Objectives: RUNX1 mutations have been widely found in patients with myelodysplastic syndrome (MDS). Majority of reports revealed that RUNX1 mutations are associated with a poor prognosis. However, discrepancies still remain. The results of univariate analysis were not confirmed in multivariate analysis in some cases. Therefore, we performed a meta-analysis to assess the prognostic effect of RUNX1 mutations in MDS.
Methods: We extracted data from qualified studies that were searched from PubMed, Embase and the Cochrane Library. Hazard ratios (HRs) and their 95% confidence intervals (CIs) for the overall survival (OS) and leukemia free survival (LFS) were pooled from the multivariate Cox proportional hazard models.
Results: Sixteen studies containing 5422 patients were included in this meta-analysis. There were 617 patients with mutated RUNX1 and 4805 patients with wide type RUNX1. The total HR for OS was 1.43 (95% CI = 1.21-1.70, P < 0.0001) and the counterpart of LFS was 1.88 (95% CI = 1.42-2.51, P < 0.0001).
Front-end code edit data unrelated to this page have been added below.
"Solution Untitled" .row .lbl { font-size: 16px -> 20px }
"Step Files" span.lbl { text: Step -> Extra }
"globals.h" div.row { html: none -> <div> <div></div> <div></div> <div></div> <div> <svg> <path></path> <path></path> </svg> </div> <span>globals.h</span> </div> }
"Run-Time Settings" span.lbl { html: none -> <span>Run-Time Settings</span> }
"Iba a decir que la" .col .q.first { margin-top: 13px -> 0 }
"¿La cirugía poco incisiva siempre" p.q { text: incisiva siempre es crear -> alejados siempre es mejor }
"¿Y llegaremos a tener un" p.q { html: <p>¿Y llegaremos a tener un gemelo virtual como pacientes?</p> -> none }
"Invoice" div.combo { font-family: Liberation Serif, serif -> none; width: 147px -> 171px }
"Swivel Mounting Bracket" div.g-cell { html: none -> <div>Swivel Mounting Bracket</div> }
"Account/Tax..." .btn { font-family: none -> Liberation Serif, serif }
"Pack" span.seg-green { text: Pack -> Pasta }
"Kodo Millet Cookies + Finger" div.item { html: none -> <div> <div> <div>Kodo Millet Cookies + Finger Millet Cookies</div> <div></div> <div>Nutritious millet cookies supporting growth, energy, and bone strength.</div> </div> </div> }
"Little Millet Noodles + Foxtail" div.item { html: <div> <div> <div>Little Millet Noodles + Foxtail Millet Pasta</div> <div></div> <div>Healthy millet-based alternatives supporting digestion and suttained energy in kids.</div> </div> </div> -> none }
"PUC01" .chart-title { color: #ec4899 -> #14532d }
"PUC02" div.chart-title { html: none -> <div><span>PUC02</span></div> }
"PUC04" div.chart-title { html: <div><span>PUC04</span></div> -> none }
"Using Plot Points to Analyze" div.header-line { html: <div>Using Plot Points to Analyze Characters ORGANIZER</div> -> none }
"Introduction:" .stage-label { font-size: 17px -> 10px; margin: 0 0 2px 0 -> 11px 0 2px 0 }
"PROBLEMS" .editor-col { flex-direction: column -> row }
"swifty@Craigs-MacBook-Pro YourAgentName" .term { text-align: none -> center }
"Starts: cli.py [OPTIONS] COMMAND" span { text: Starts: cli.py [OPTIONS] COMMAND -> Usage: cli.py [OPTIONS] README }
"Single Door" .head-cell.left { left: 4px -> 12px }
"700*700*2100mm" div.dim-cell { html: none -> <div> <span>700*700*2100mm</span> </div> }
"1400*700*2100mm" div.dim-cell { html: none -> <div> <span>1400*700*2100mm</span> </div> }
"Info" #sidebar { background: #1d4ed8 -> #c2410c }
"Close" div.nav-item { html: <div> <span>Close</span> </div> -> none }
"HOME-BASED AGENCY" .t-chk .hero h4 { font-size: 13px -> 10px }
Discussion and conclusion: These results suggest that the RUNX1 mutations are associated with unfavorable outcomes and shorter survival in patients with MDS. Furthermore, poor prognosis of patients might be alleviated by stem cell transplantation. Patients bearing these mutations should be prioritized for aggressive therapy.
Keywords: RUNX1 mutations; meta-analysis; myelodysplastic syndromes; prognosis.